> _Problem details_
Word for word, give the records again, dropping any picture they hold.

### Task inputs ###

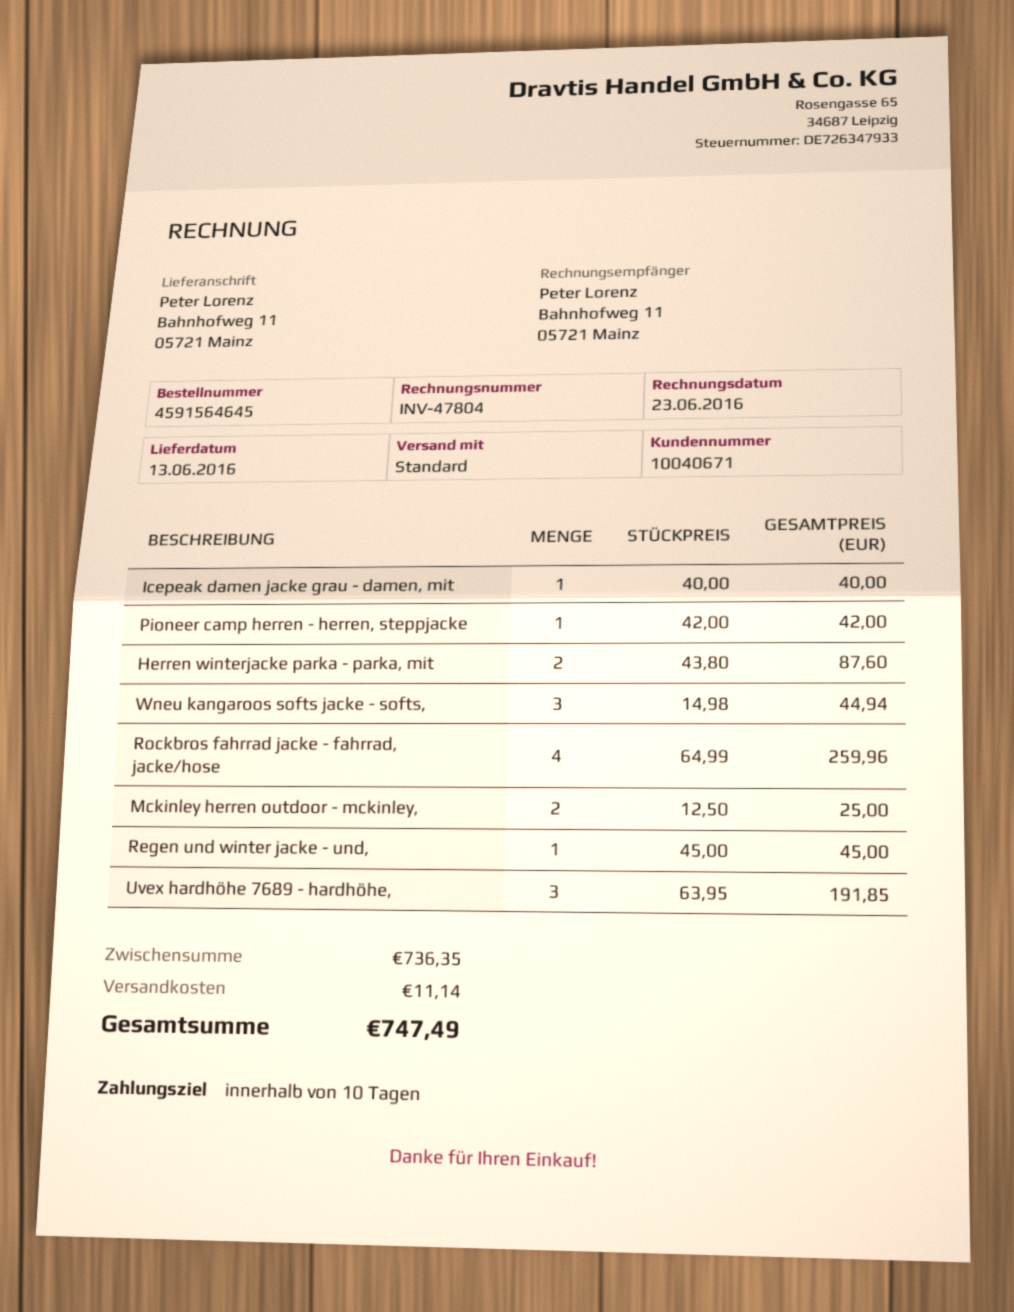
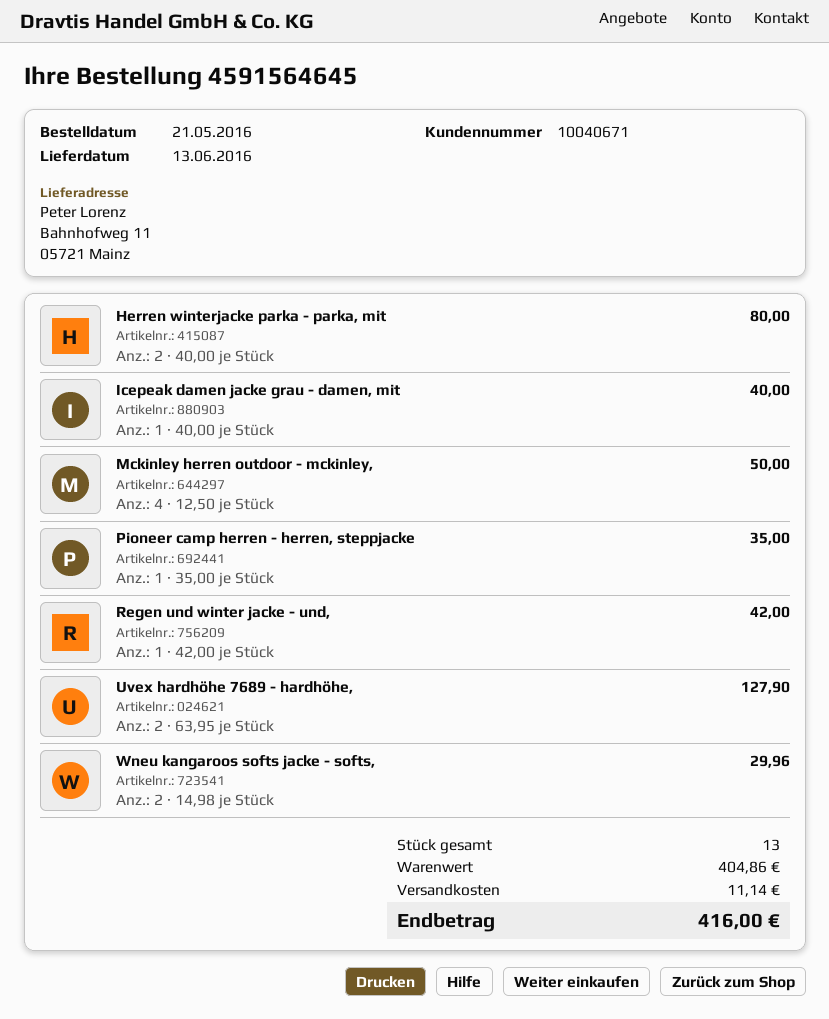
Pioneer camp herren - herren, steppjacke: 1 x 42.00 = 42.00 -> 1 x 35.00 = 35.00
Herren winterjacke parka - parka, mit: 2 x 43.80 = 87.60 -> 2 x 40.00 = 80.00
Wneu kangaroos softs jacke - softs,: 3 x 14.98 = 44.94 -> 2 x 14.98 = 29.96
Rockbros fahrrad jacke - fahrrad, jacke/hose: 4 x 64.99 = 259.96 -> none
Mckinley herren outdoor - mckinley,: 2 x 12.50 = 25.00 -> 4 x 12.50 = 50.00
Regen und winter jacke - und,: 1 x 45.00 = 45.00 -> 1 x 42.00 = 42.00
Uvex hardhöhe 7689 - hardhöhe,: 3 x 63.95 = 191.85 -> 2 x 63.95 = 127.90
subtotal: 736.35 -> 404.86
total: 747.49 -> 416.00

###

> _Solution to this problem_
Pioneer camp herren - herren, steppjacke: 1 x 42.00 = 42.00 -> 1 x 35.00 = 35.00
Herren winterjacke parka - parka, mit: 2 x 43.80 = 87.60 -> 2 x 40.00 = 80.00
Wneu kangaroos softs jacke - softs,: 3 x 14.98 = 44.94 -> 2 x 14.98 = 29.96
Rockbros fahrrad jacke - fahrrad, jacke/hose: 4 x 64.99 = 259.96 -> none
Mckinley herren outdoor - mckinley,: 2 x 12.50 = 25.00 -> 4 x 12.50 = 50.00
Regen und winter jacke - und,: 1 x 45.00 = 45.00 -> 1 x 42.00 = 42.00
Uvex hardhöhe 7689 - hardhöhe,: 3 x 63.95 = 191.85 -> 2 x 63.95 = 127.90
subtotal: 736.35 -> 404.86
total: 747.49 -> 416.00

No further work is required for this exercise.